## [Records provided]
-=-=-

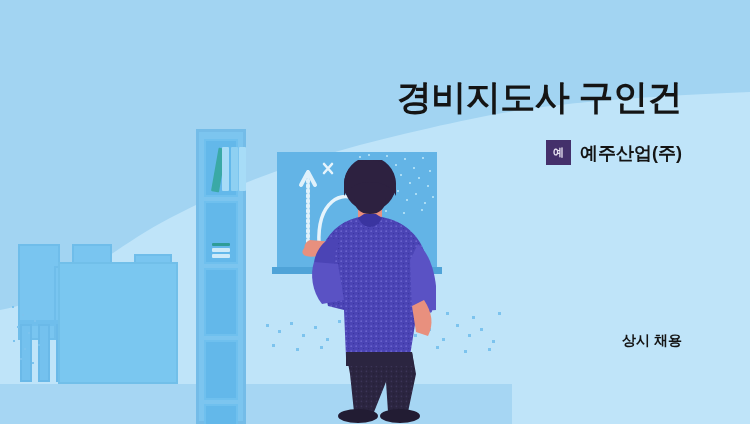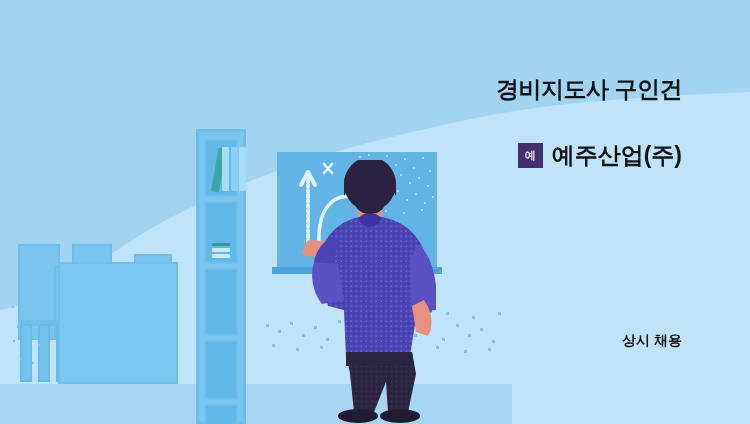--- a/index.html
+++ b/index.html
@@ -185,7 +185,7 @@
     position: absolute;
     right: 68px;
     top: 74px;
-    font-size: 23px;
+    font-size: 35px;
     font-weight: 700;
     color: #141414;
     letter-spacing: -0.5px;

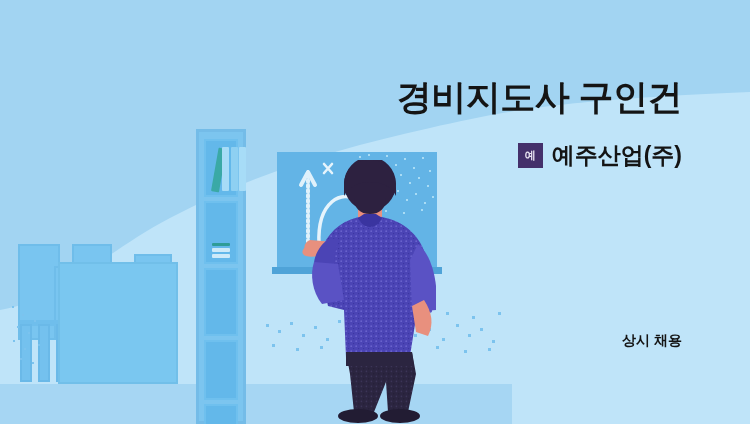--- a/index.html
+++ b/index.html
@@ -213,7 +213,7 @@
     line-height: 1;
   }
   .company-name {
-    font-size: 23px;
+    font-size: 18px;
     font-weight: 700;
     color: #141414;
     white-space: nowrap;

-=-=-

## [Instructions to follow]
Filter the entries down to the lines that include the string "size".

## [Task result]
-    font-size: 23px;
+    font-size: 35px;
-    font-size: 23px;
+    font-size: 18px;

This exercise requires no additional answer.